:: Given data ::

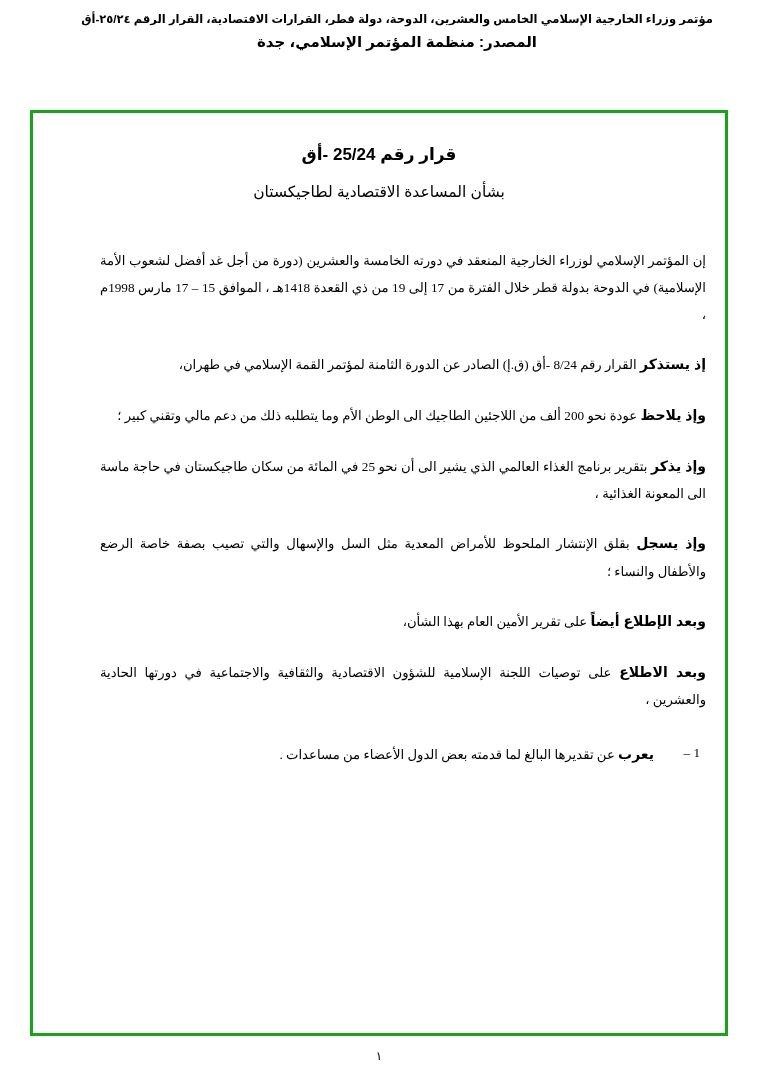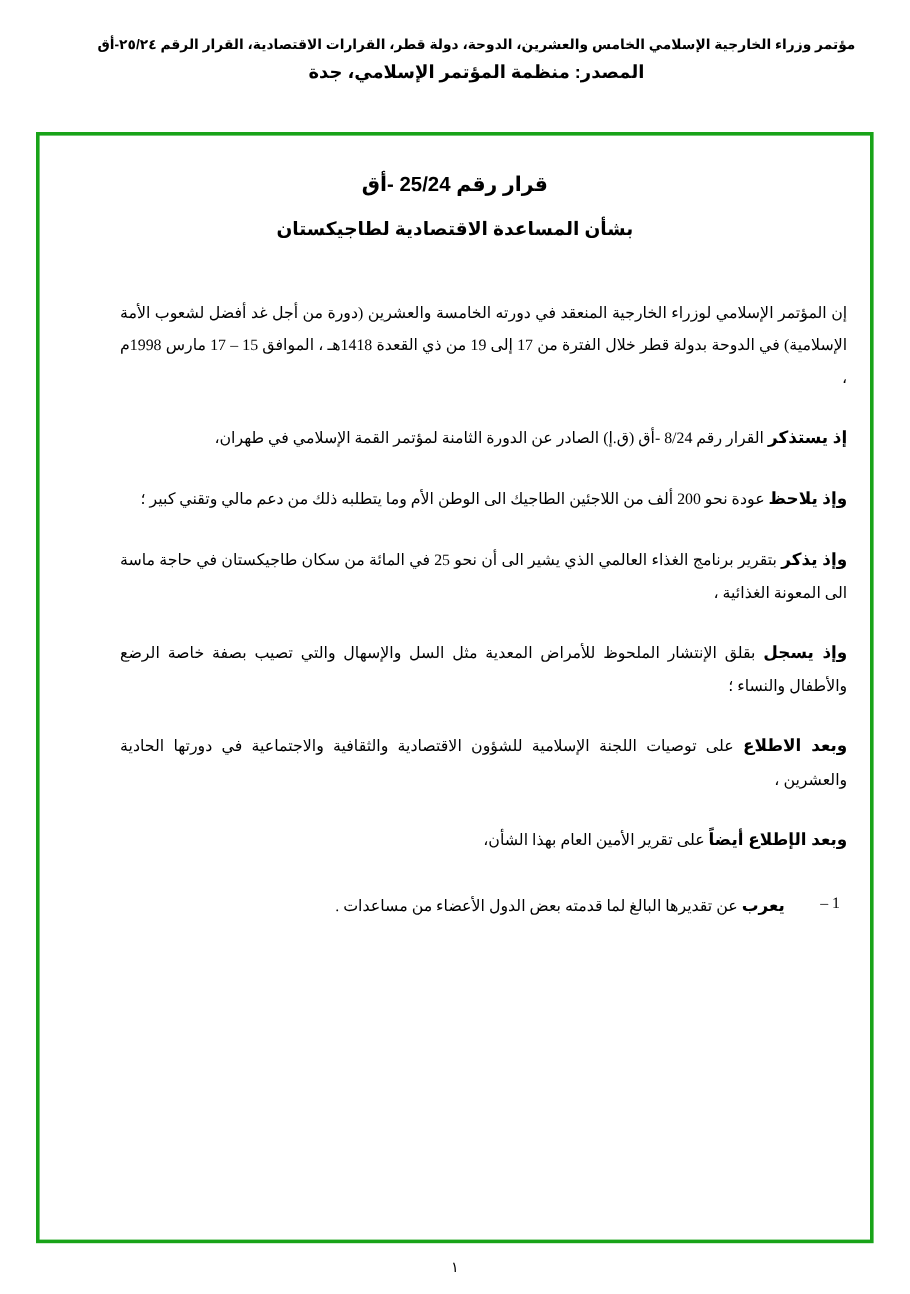--- a/index.html
+++ b/index.html
@@ -23,7 +23,7 @@
   }
   .header-block {
     text-align: center;
-    padding-top: 30px;
+    padding-top: 12px;
     margin-left: 36px;
   }
   .header-line1 {

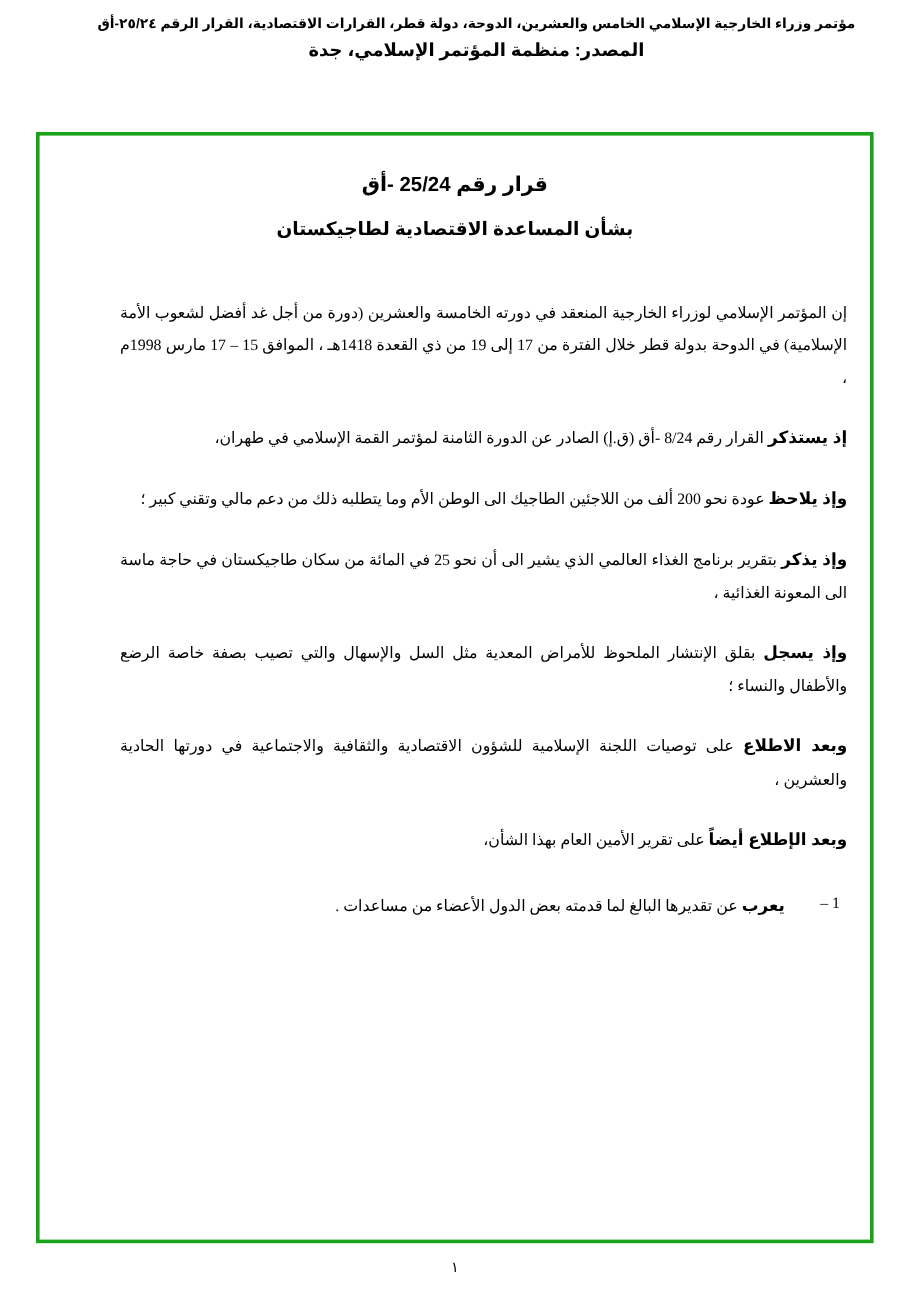--- a/index.html
+++ b/index.html
@@ -71,7 +71,7 @@
   .title2 {
     text-align: center;
     font-family: "Liberation Sans", "DejaVu Sans", sans-serif;
-    font-weight: bold;
+    font-weight: normal;
     font-size: 15.5px;
     margin-top: 18px;
     letter-spacing: 0.5px;

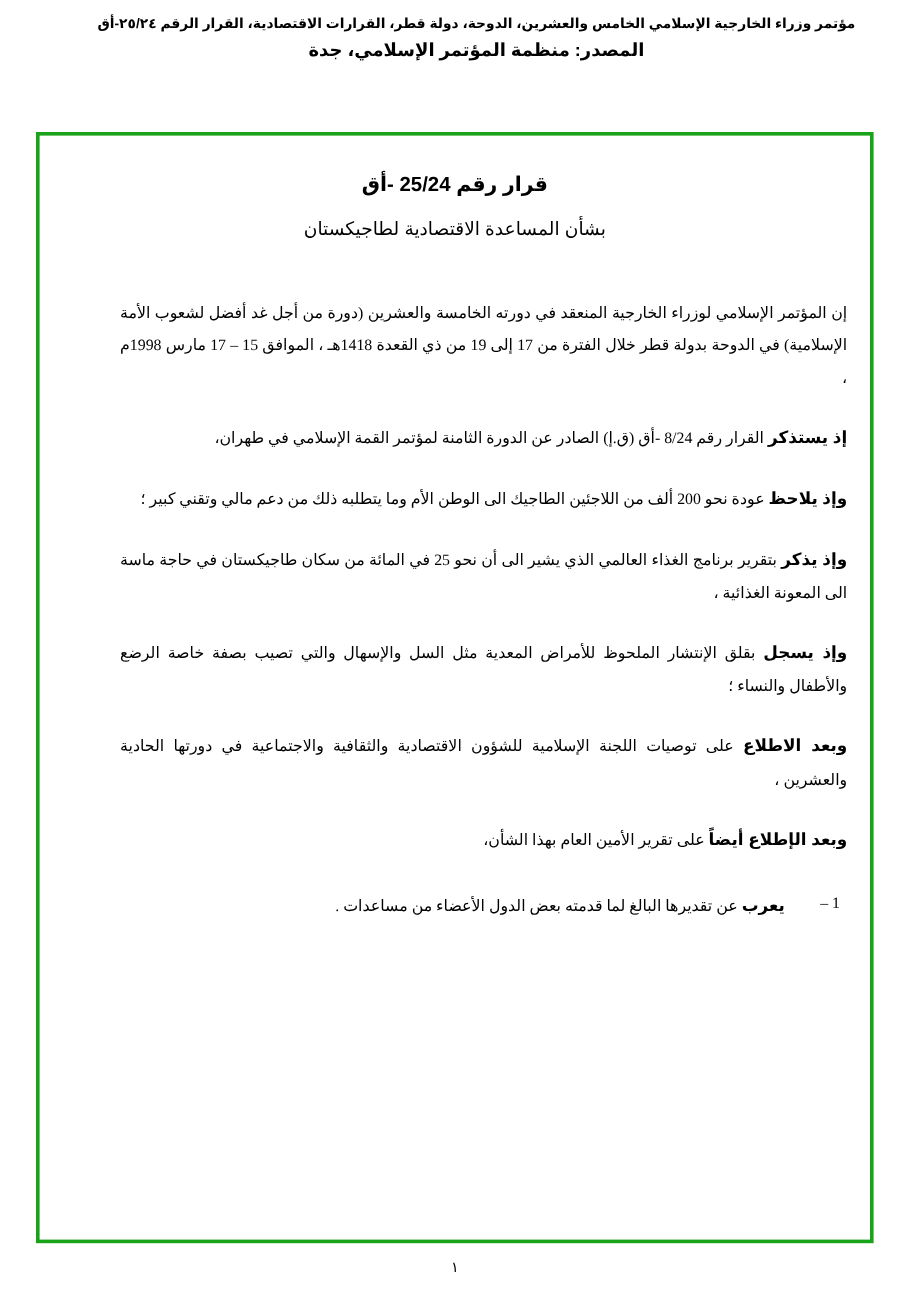--- a/index.html
+++ b/index.html
@@ -166,13 +166,13 @@
     </div>
 
     <div class="para">
-      <span class="lead">وبعد الاطلاع</span>
-      <span>على توصيات اللجنة الإسلامية للشؤون الاقتصادية والثقافية والاجتماعية في دورتها الحادية والعشرين ،</span>
+      <span class="lead">وبعد الإطلاع أيضاً</span>
+      <span>على تقرير الأمين العام بهذا الشأن،</span>
     </div>
 
     <div class="para">
-      <span class="lead">وبعد الإطلاع أيضاً</span>
-      <span>على تقرير الأمين العام بهذا الشأن،</span>
+      <span class="lead">وبعد الاطلاع</span>
+      <span>على توصيات اللجنة الإسلامية للشؤون الاقتصادية والثقافية والاجتماعية في دورتها الحادية والعشرين ،</span>
     </div>
 
     <div class="item-row">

:::

**Work to be completed**: Drop every picture and repeat the rest of the entries exactly.

**Solution below**:
--- a/index.html
+++ b/index.html
@@ -23,7 +23,7 @@
   }
   .header-block {
     text-align: center;
-    padding-top: 30px;
+    padding-top: 12px;
     margin-left: 36px;
   }
   .header-line1 {

--- a/index.html
+++ b/index.html
@@ -71,7 +71,7 @@
   .title2 {
     text-align: center;
     font-family: "Liberation Sans", "DejaVu Sans", sans-serif;
-    font-weight: bold;
+    font-weight: normal;
     font-size: 15.5px;
     margin-top: 18px;
     letter-spacing: 0.5px;

--- a/index.html
+++ b/index.html
@@ -166,13 +166,13 @@
     </div>
 
     <div class="para">
-      <span class="lead">وبعد الاطلاع</span>
-      <span>على توصيات اللجنة الإسلامية للشؤون الاقتصادية والثقافية والاجتماعية في دورتها الحادية والعشرين ،</span>
+      <span class="lead">وبعد الإطلاع أيضاً</span>
+      <span>على تقرير الأمين العام بهذا الشأن،</span>
     </div>
 
     <div class="para">
-      <span class="lead">وبعد الإطلاع أيضاً</span>
-      <span>على تقرير الأمين العام بهذا الشأن،</span>
+      <span class="lead">وبعد الاطلاع</span>
+      <span>على توصيات اللجنة الإسلامية للشؤون الاقتصادية والثقافية والاجتماعية في دورتها الحادية والعشرين ،</span>
     </div>
 
     <div class="item-row">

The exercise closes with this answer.